FDA panel recommends agency approval of heparin alternative
March 23rd, 2009 by Jennifer Walker-Journey
A Food and Drug Administration (FDA) advisory panel voted last week to recommend agency approval of experimental blood thinner rivaroxaban, according to Forbes. The medication, made by Johnson & Johnson and Bayer Healthcare Pharmaceuticals, is designed to be used on a short-term basis to prevent pulmonary embolism and deep-vein thrombosis in patients having total knee or hip replacement surgery. Blood clots are common after such surgeries.
Rivaroxaban, a pill marketed in Europe as Xarelto, showed to be more effective than the anticoagulant heparin, while presenting no more side effects than heparin. Side effects of heparin and rivaroxaban include the risk of internal bleeding. Another benefit of rivaroxaban is that it does not need constant monitoring like another popular blood thinner, warfarin. Heparin is administered intravenously while warfarin is a pill taken orally.

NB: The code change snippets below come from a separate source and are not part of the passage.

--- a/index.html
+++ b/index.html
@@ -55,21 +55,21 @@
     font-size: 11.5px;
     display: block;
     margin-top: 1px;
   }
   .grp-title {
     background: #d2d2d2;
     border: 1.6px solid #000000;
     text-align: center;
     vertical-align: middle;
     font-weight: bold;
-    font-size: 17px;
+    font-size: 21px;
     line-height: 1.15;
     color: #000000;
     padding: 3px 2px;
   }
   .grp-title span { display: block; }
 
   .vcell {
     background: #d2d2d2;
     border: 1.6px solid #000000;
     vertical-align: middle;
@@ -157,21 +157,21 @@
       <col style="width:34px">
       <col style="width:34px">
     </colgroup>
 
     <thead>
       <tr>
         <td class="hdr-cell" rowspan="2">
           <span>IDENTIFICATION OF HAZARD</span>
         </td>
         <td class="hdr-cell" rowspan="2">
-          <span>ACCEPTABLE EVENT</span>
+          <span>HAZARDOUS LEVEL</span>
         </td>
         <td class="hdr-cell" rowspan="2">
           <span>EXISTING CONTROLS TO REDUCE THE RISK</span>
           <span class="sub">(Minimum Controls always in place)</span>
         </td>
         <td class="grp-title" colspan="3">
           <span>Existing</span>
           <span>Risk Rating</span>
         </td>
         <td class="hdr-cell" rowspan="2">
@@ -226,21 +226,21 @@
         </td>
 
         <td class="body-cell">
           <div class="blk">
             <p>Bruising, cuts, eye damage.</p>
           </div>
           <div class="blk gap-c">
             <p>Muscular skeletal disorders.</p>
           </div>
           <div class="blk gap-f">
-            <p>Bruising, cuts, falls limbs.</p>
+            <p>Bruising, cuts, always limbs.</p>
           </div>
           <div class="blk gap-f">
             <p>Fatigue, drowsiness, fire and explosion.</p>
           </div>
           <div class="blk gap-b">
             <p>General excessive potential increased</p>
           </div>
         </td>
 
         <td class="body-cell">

Pharmaceutical companies have long been working on safer and easier alternatives to heparin and warfarin, especially since the tainted heparin scandal last year where more than 80 Americans died and hundreds more were made sick after receiving injections of batches of heparin that had been laced with oversulfated chondroitin sulfate (OSCS), a contaminant that mimics heparin but can cause serious allergic reactions in humans.

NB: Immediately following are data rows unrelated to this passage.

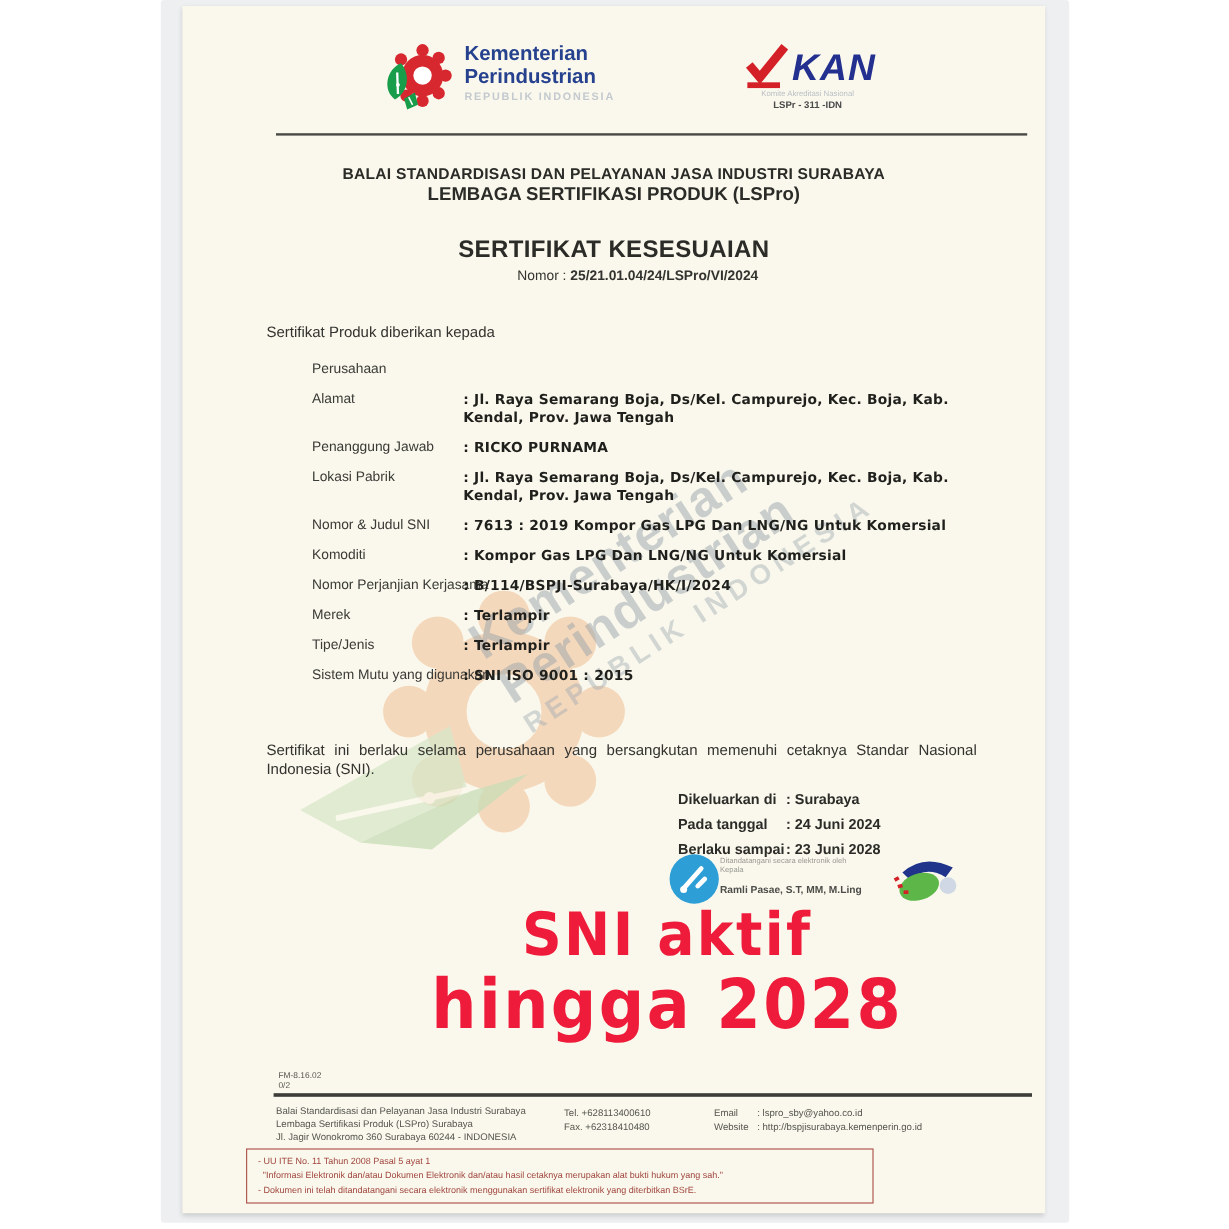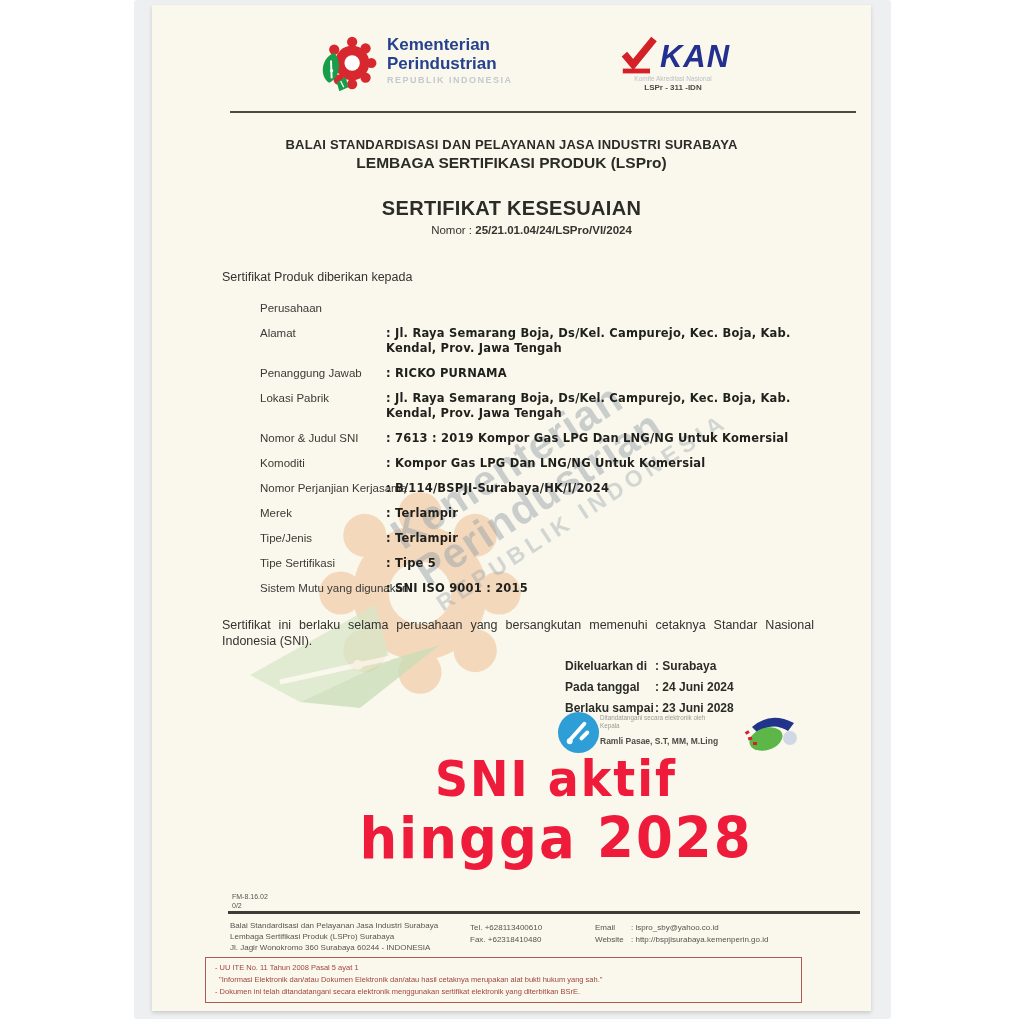--- a/index.html
+++ b/index.html
@@ -72,21 +72,21 @@
   .ov2 { font-size:53px; line-height:58px; letter-spacing:2px; }
 
   
   .fm { position:absolute; left:80px; top:887px; font-size:7px; color:#55554f; line-height:9px; z-index:2; }
   .fline { position:absolute; left:76px; top:906px; width:632px; height:2.5px; background:#3c3c38; z-index:2; }
   .forg { position:absolute; left:78px; top:915px; width:295px; font-size:8px; color:#55554f; line-height:11px; z-index:2; }
   .ftel { position:absolute; left:318px; top:917px; font-size:8px; color:#55554f; line-height:12px; z-index:2; }
   .femail { position:absolute; left:443px; top:917px; font-size:8px; color:#55554f; line-height:12px; z-index:2; }
   .ferow { display:flex; }
   .felabel { width:36px; }
-  .legalbox { position:absolute; left:53px; top:952px; width:597px; height:46px; z-index:2;
+  .legalbox { position:absolute; left:53px; top:952px; width:523px; height:46px; z-index:2;
               border:1.5px solid #b05a52; padding:4px 9px; }
   .legal-line { font-size:7.5px; color:#a0453e; line-height:12px; }
   .legal-line.q { margin-left:4px; }
 </style>
 </head>
 <body>
 
 <div class="stage">
   <div class="shadow"></div>
   <div class="paper">
@@ -200,24 +200,20 @@
         </div>
       <div class="frow">
           <div class="flabel">Merek</div>
           <div class="fvalue">: Terlampir</div>
         </div>
       <div class="frow">
           <div class="flabel">Tipe/Jenis</div>
           <div class="fvalue">: Terlampir</div>
         </div>
       <div class="frow">
-          <div class="flabel">Tipe Sertifikasi</div>
-          <div class="fvalue">: Tipe 5</div>
-        </div>
-      <div class="frow">
           <div class="flabel">Sistem Mutu yang digunakan</div>
           <div class="fvalue">: SNI ISO 9001 : 2015</div>
         </div>
     </div>
 
     <div class="note">Sertifikat ini berlaku selama perusahaan yang bersangkutan memenuhi cetaknya Standar Nasional Indonesia (SNI).</div>
 
     <div class="issue">
       <div class="irow">
           <div class="ilabel">Dikeluarkan di</div>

The FDA is expected to make a decision whether to approve rivaroxaban by May 28. If approved, rivaroxaban would be the first oral blood thinner approved since the FDA approved warfarin in 1954, according to Forbes.
“We appreciate the thoroughness of the advisory committee’s review, and we will continue to work with the FDA as they finalize their review,” Dr. Peter DiBattiste, vice president of Johnson & Johnson Pharmaceutical Research and Development, said in a prepared statement.